One of our dedicated board members sought to support us in these efforts by submitting a letter to her local paper broadly describing our principles and inviting people to learn about Rebuild Nebraska’s efforts. In turn, she received a response from the Governor which narrowly focused on one line in the longer letter.
You may notice that the Governor’s letter omits a few years of education funding and only reports this data as one year appropriations – not factoring in inflation or population change. We wanted share the response to the Governor’s letter and clarify the ways that Nebraska has failed to fund education over the past few years:
Thank you for responding to my letter. Although my letter was intended to convey only an overall message on responsible tax and budget decisions, I am happy to provide further details on my views on education spending. I appreciate that well-meaning people can have different perspectives on issues and I think that is the case with education funding.
While overall TEEOSA numbers are helpful, they aren’t the only way to measure spending in the context of number of students, inflation, increases in federal spending and other factors. In addition, I noticed that there are years that are missing from the numbers you provided in your letter.
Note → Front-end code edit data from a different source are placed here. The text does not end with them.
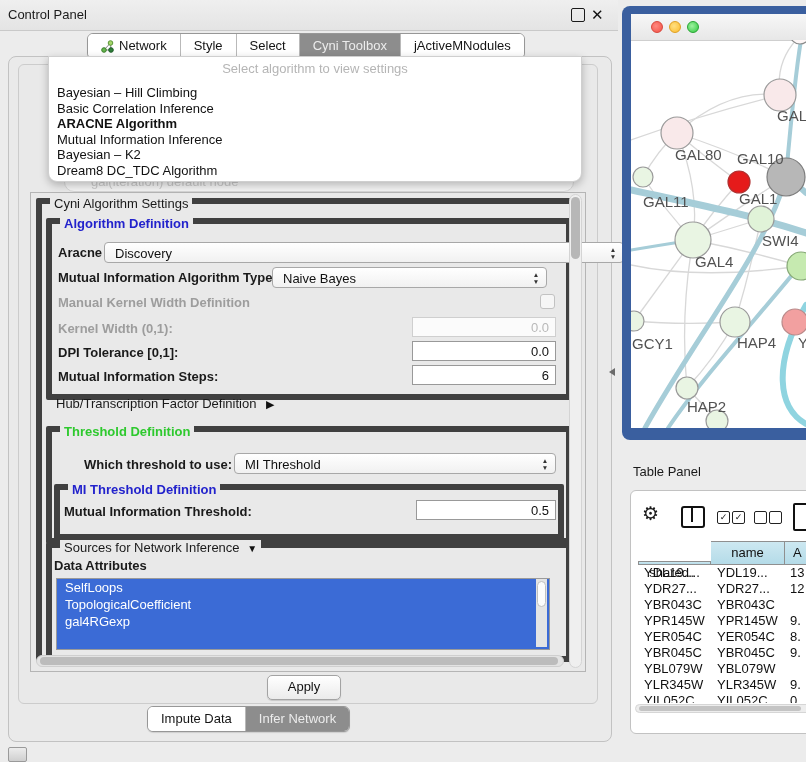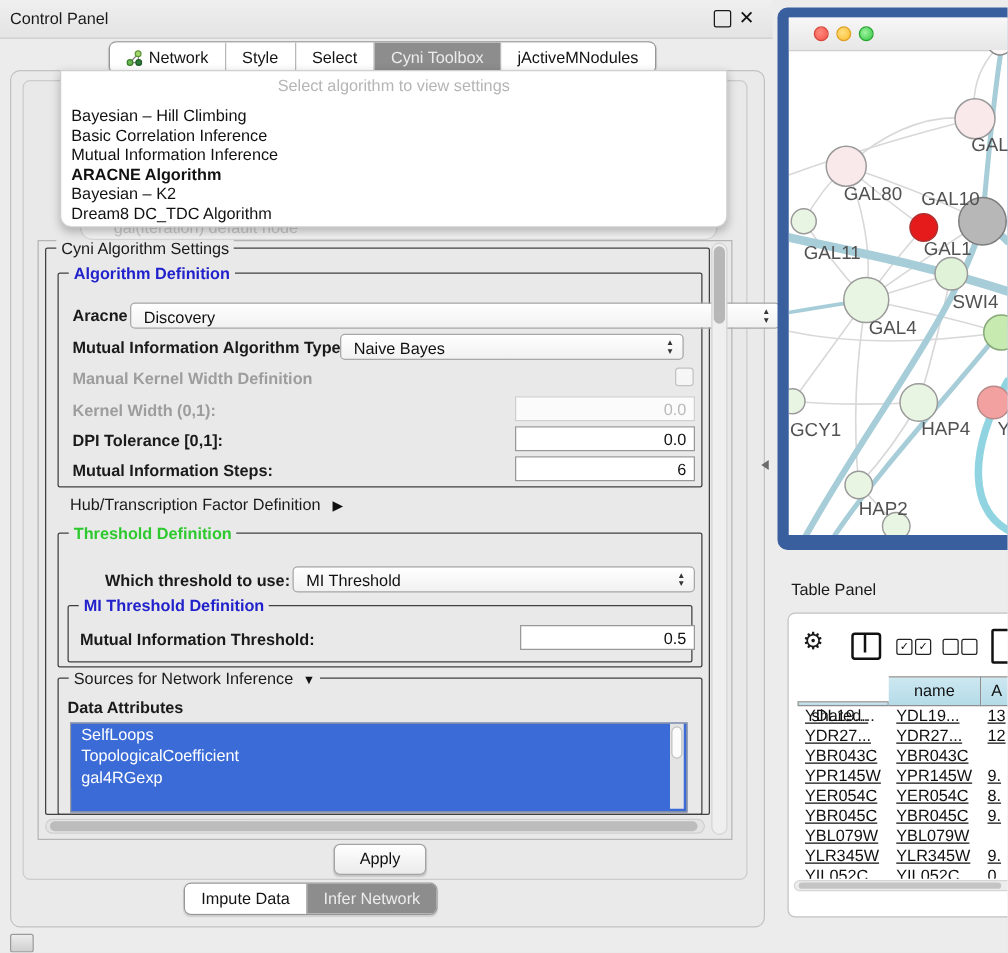"Mutual Information Inference" div.dd-item { order: before "ARACNE Algorithm" -> after "ARACNE Algorithm" }
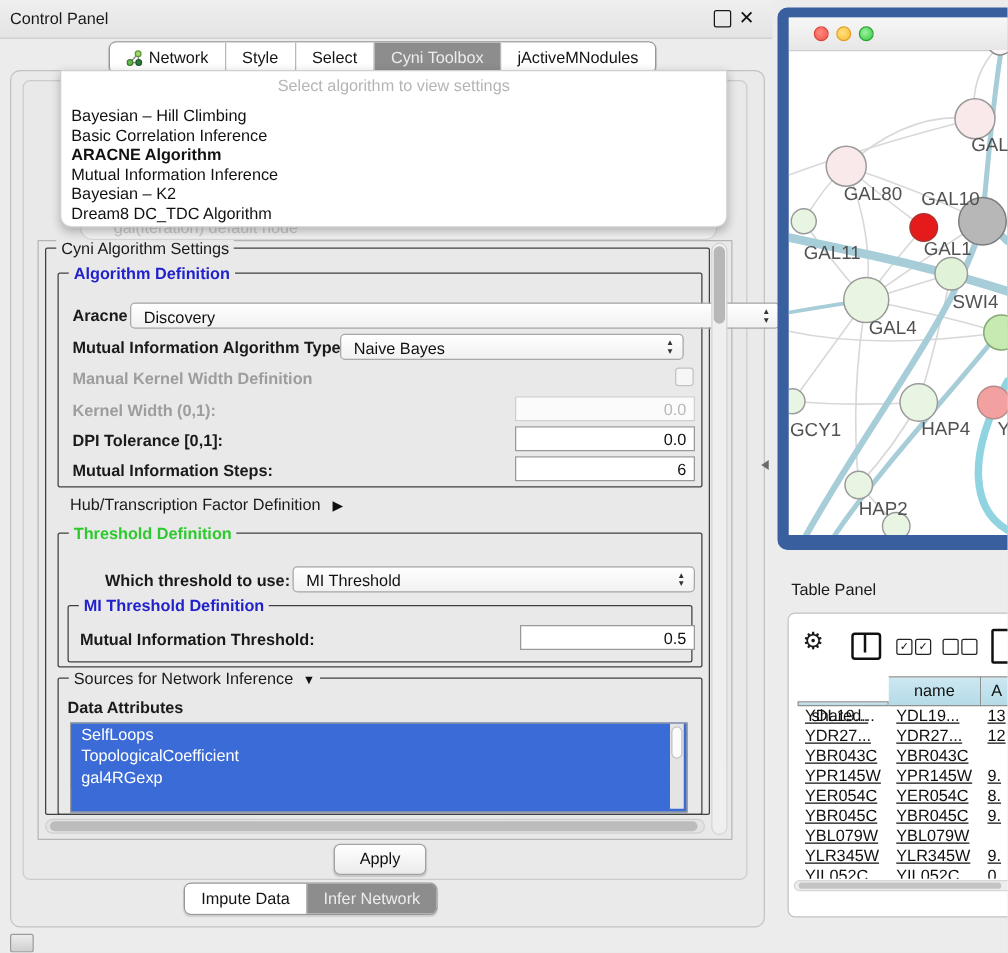"Cyni Algorithm Settings" .grp { border: 1px solid #404040 -> 6px solid #404040 }
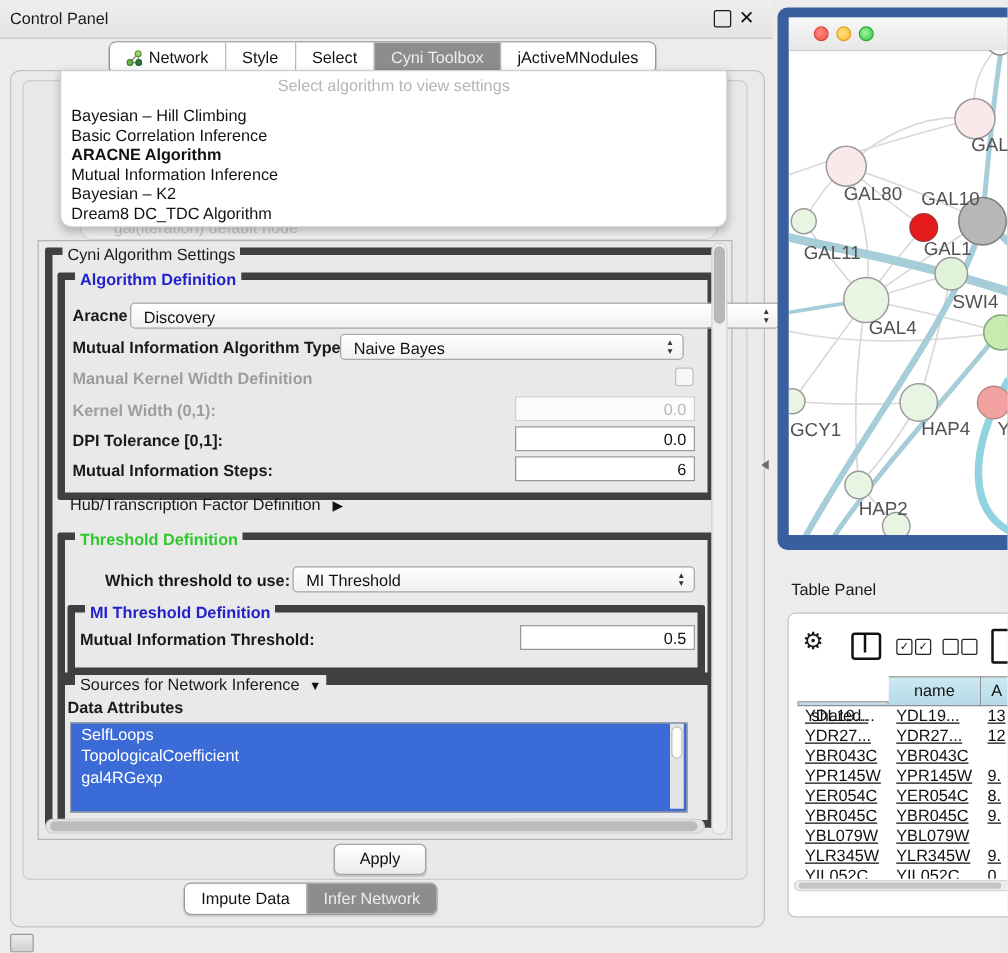"YDL19..." .td { text-decoration: underline -> none }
First, total General Fund spending on the Department of Education was cut in FY 11-12 and FY 12-13:
General Fund K-12 Appropriations with Federal Stimulus
Total GF with Stimulus
In addition, a September 2012 report from the Center on Budget and Policy Priorities found that Nebraska’s per-student inflation adjusted spending is down 1.1% since 2008 and the cut between FY12 and FY13 was 5.2% or the second largest in the nation.
In both 2011 and 2013, the state funded K-12 education at a rate below what the state equalization formula (TEEOSA) called for. LB 235 in 2011 reduced it by about $189 million to $222 million per year and LB 407 in 2013 cut it by about $36 million to $42 million per year.
Finally, a report from the Open Sky Policy Institute found that TEEOSA funding is now at its lowest level as a share of the economy since the formula was implemented in 1990.
These factors led me to include that there have in fact been cuts to education. In addition, until more of our children are reading at grade level, I believe we still have work to do in ensuring that our schools have the resources, financial and otherwise, that they need to help all of our children succeed. I appreciate that we have different perspectives on this issue and thank you for the opportunity to respond to your letter.
At Voices for Children in Nebraska, we remain committed to telling the whole story for our state’s kids. Sometimes it takes digging beyond the surface to reveal what’s really going on so we can tell a more complete story of what’s happening. We are so thankful for our board members, supporters and partners who help us do that.
It takes all of us working together to ensure that our leaders are listening.